Um dos motivos do protesto é a transição dos projetos de geração de créditos de carbono para um modelo jurisdicional. Hoje, a maioria das iniciativas é realizadas em áreas pequenas e circunscritas, tipicamente propriedades privadas.
Nesse modelo, cada projeto estabelece sua linha de base, ou seja, o risco de desmatamento naquela região. Todo o desmatamento evitado é recompensado com créditos de carbono.
Os críticos afirmam que isso cria um incentivo perverso: quanto maior a chance – estimada – de devastação, mais valorizadas serão as atividades de preservação em créditos de carbono.
O sistema jurisidicional eliminaria, ou pelo menos reduziria, esse risco estabelecendo uma linha de base única para Estados inteiros. Ao mesmo tempo, criam-se as condições para projetos abrangendo áreas potencialmente muito maiores, incluindo concessões para o setor privado.
“Alguns [Estados da região] possuem mais de dez anos de experiência na área e têm arcabouço legal consolidado”, afirma o comunicado.

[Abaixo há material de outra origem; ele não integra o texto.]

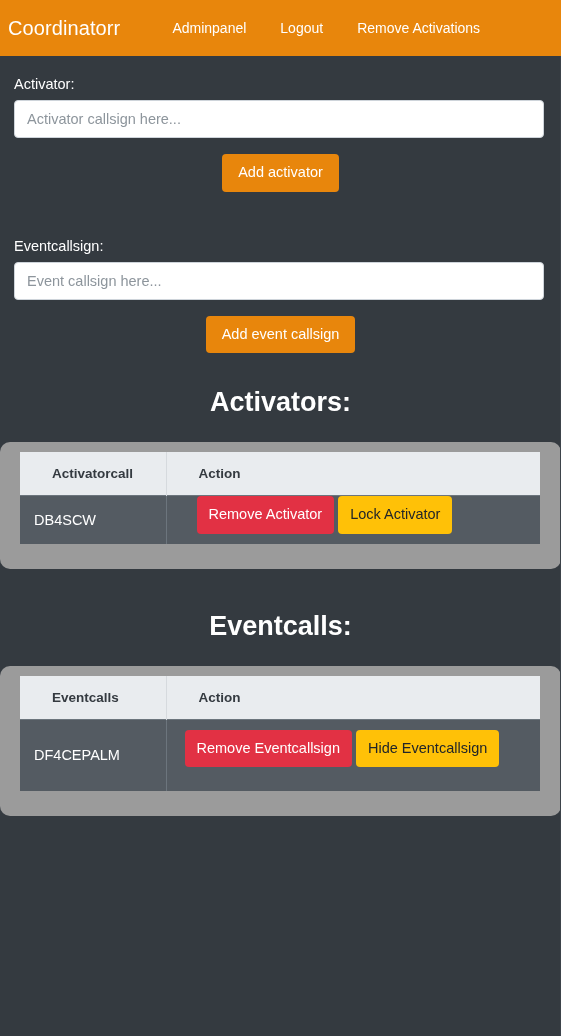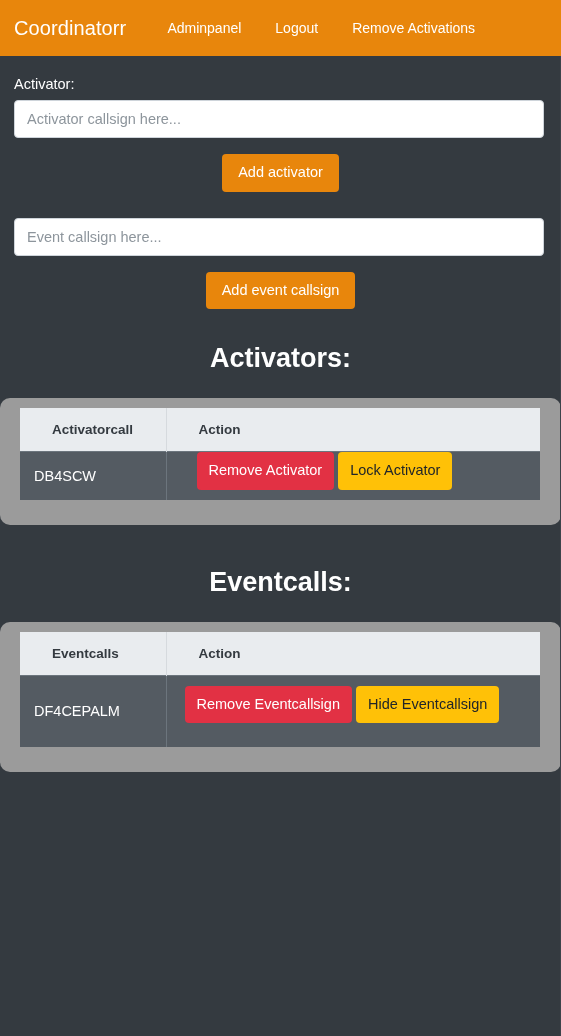--- a/index.html
+++ b/index.html
@@ -27,7 +27,7 @@
     background: #e8860c;
     display: flex;
     align-items: center;
-    padding: 0 16px 0 14px;
+    padding: 0 16px 0 8px;
     width: 561px;
   }
   .brand {

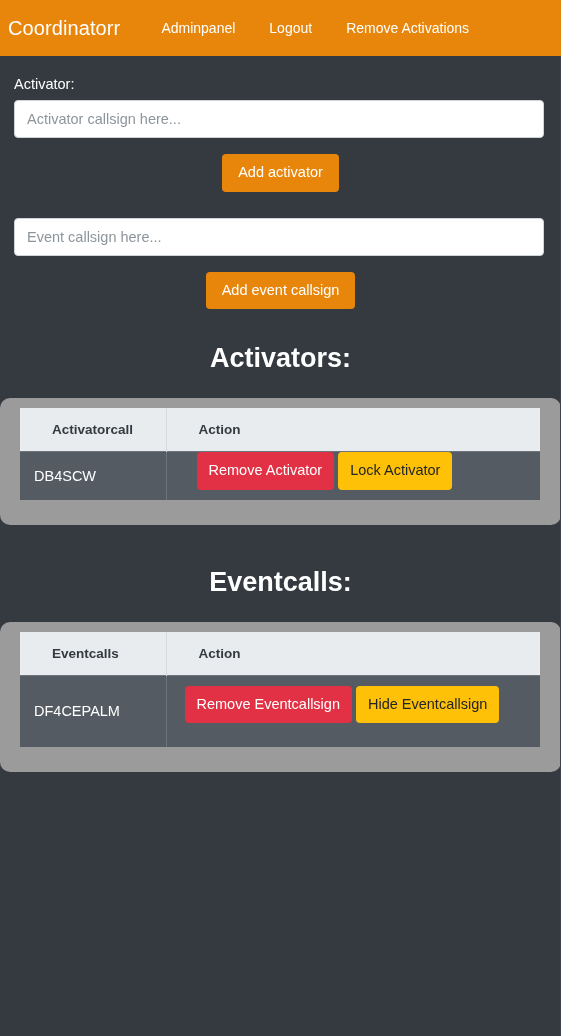--- a/index.html
+++ b/index.html
@@ -39,7 +39,7 @@
   .nav-links {
     display: flex;
     align-items: flex-end;
-    margin-left: 41px;
+    margin-left: 52px;
     gap: 34px;
   }
   .nav-link {

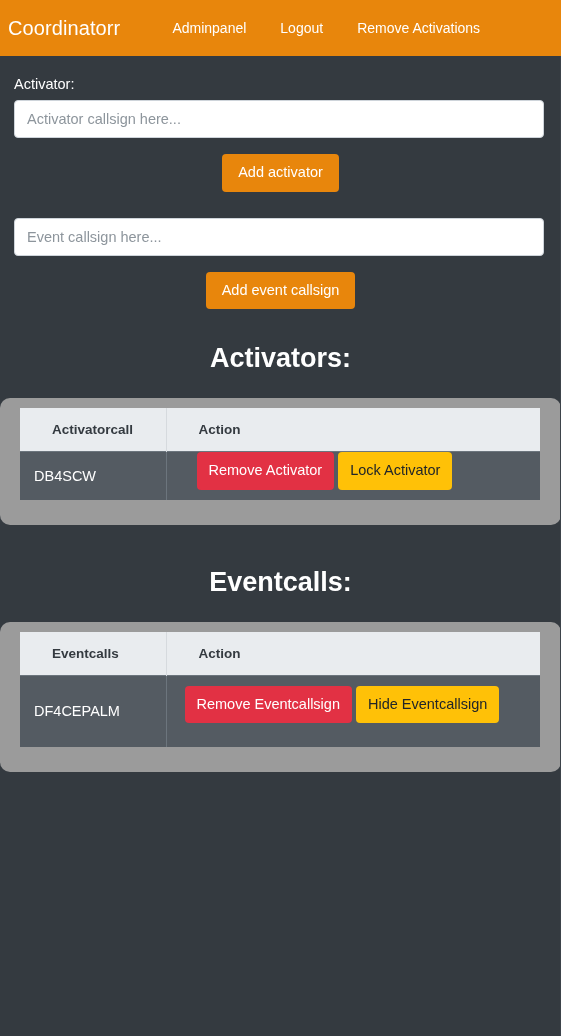--- a/index.html
+++ b/index.html
@@ -205,6 +205,7 @@
   <div class="spacer-1"></div>
 
   <div class="form-block">
+    <label class="form-label">Eventcallsign:</label>
     <input class="text-input" type="text" placeholder="Event callsign here..." style="">
     <div class="btn-row">
       <button class="btn btn-orange">Add event callsign</button>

“Esta realidade deve ser reconhecida, e a forma de integração dos sistemas estaduais com o SBCE deve passar por debate, sem ferir a possibilidade de autofinanciamento por parte dos entes subnacionais.”
Em sua coluna, Natalie Unterstell também toca na falta de representação dos governos regionais na governança do mercado regulado.
O agro
Nas experiências de mercado regulado que existem pelo mundo, o foco é sempre no setor industrial – especificamente em indústrias pesadas, que emitem muito.
A intenção do projeto de lei é fazer o mesmo no Brasil, mas há pressões do Ministério do Meio Ambiente para que o agro também seja submetido a limites legais de emissões.
O texto não estabelece quais setores da economia serão regulados; isso deve ficar para uma fase seguinte.
Além disso, existem problemas de ordem prática: é difícil estabelecer com precisão as emissões de gases de efeito estufa decorrentes da atividade agropecuária, e a cadeia é muito dispersa.
De qualquer modo, a mera menção da palavra agro acende alertas políticos por causa da força da bancada ruralista no Congresso.